Description of the task: Write out exactly the lines below starting at the one containing "font-size: 16px ->" and ending at the one containing "top: 390px ->". Omit every picture.

Input:
====
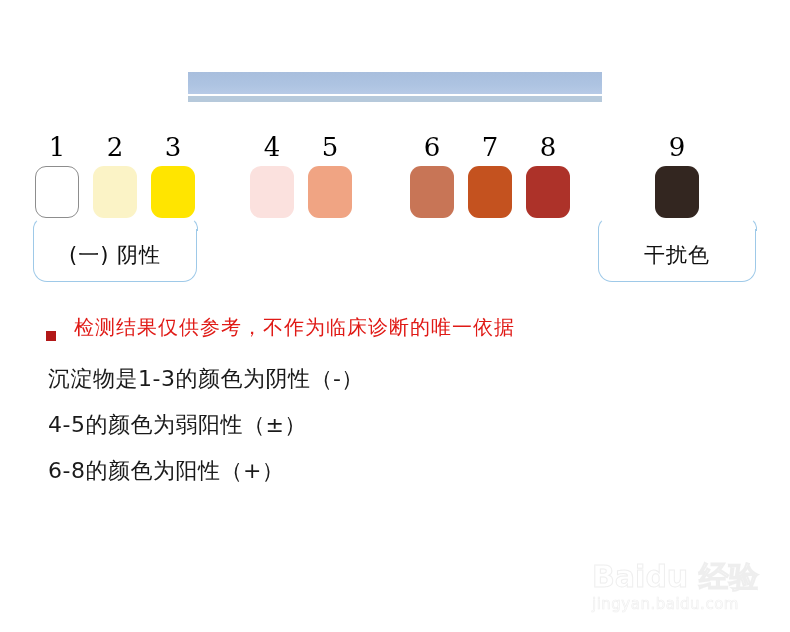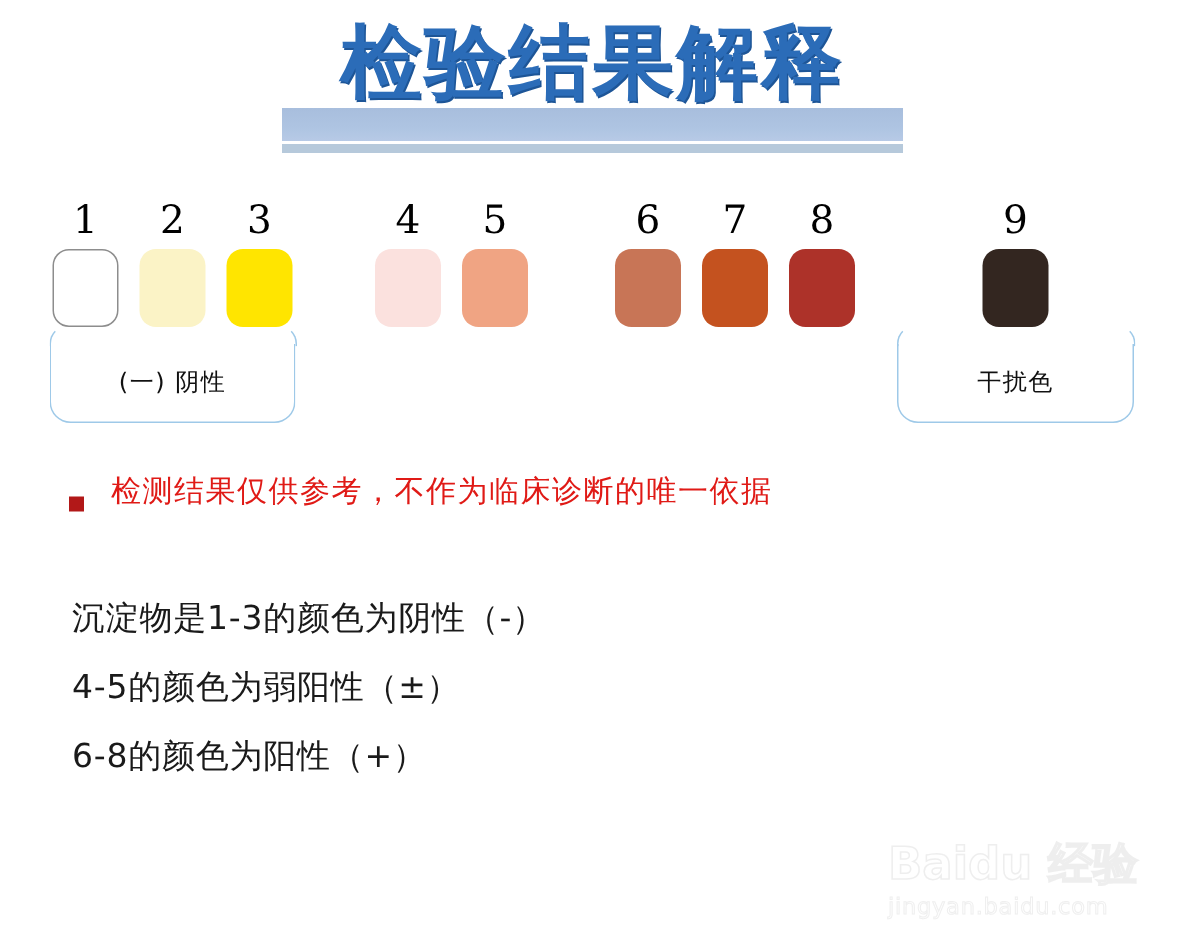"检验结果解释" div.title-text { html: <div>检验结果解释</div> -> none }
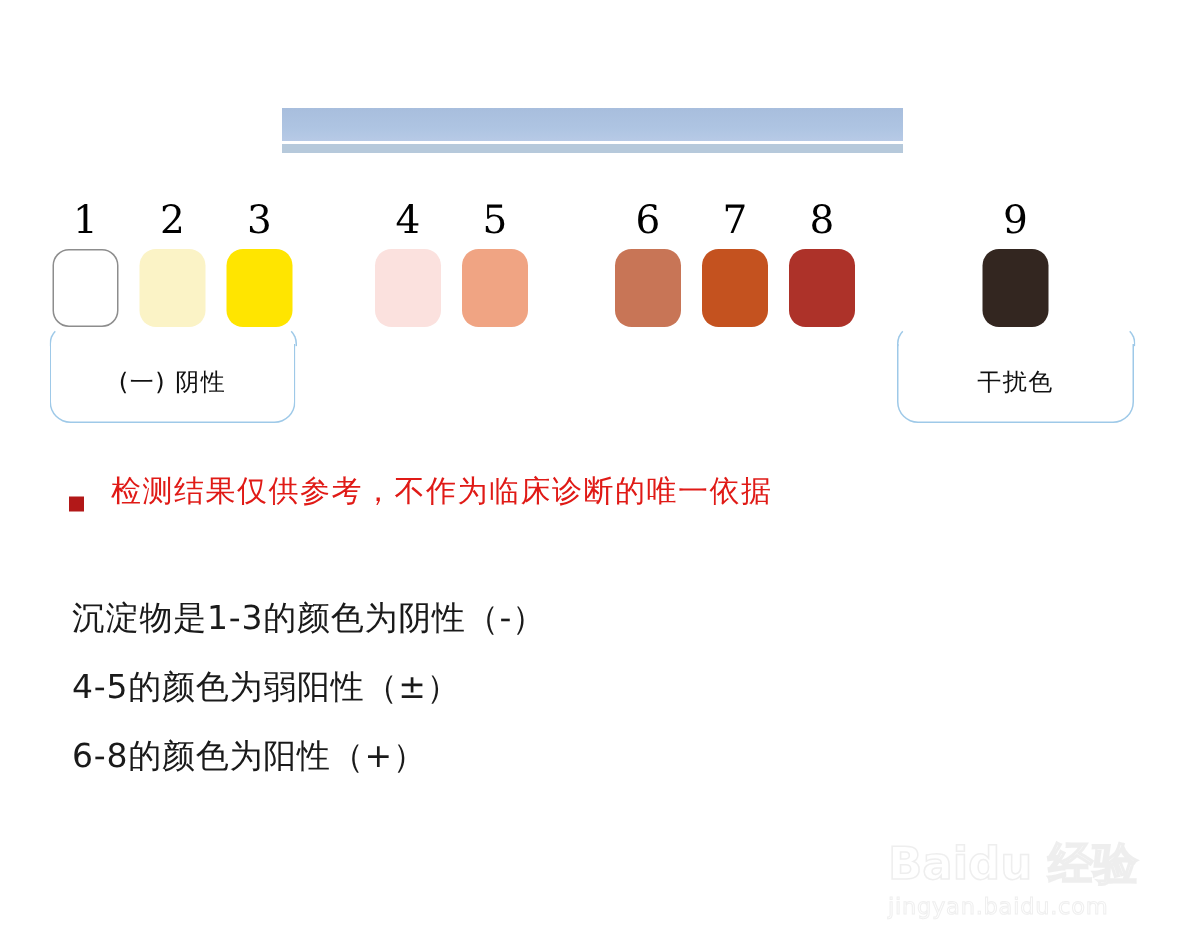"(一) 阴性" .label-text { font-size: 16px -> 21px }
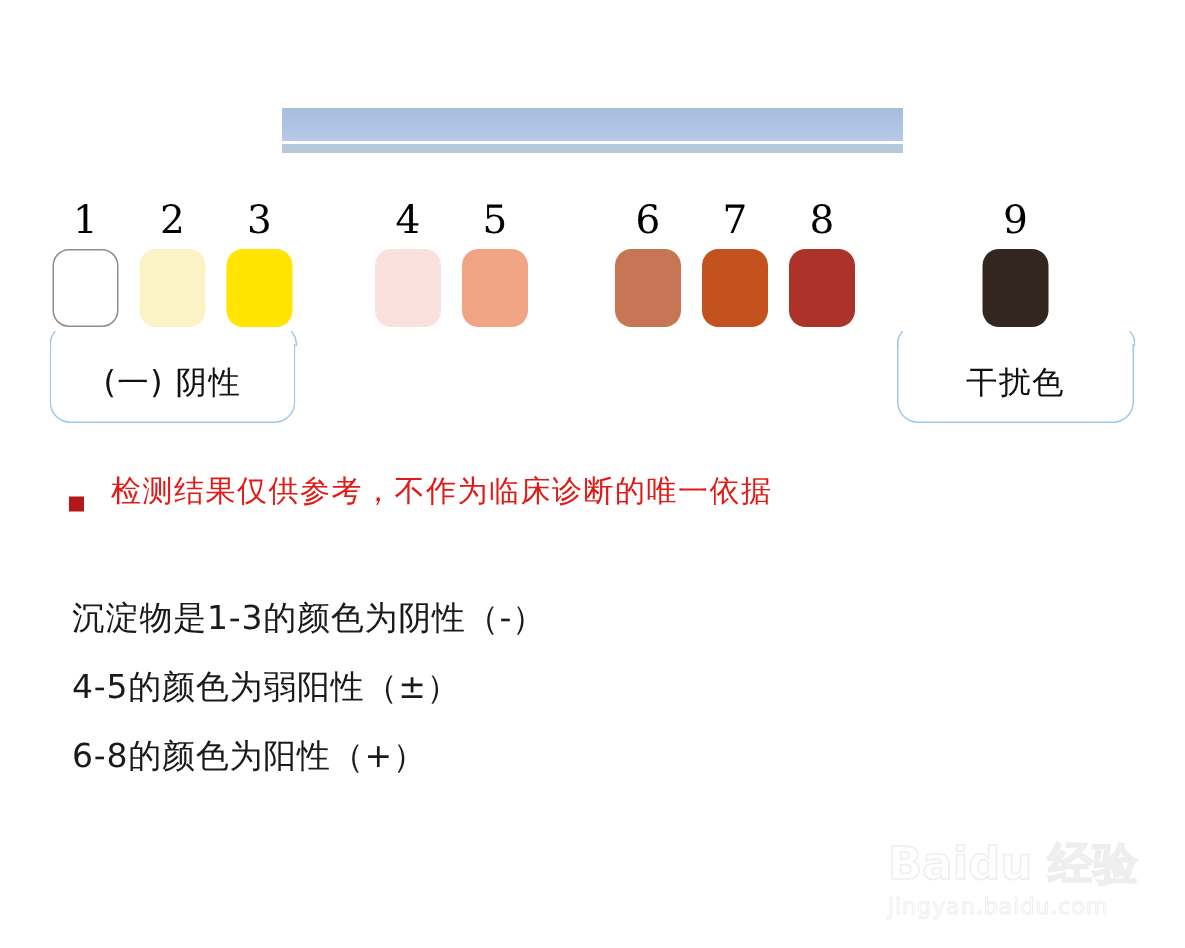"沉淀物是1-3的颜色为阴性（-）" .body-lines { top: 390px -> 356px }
====
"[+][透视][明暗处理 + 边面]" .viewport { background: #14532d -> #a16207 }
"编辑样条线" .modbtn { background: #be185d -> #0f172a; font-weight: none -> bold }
====
Exercise result:
"(一) 阴性" .label-text { font-size: 16px -> 21px }
"沉淀物是1-3的颜色为阴性（-）" .body-lines { top: 390px -> 356px }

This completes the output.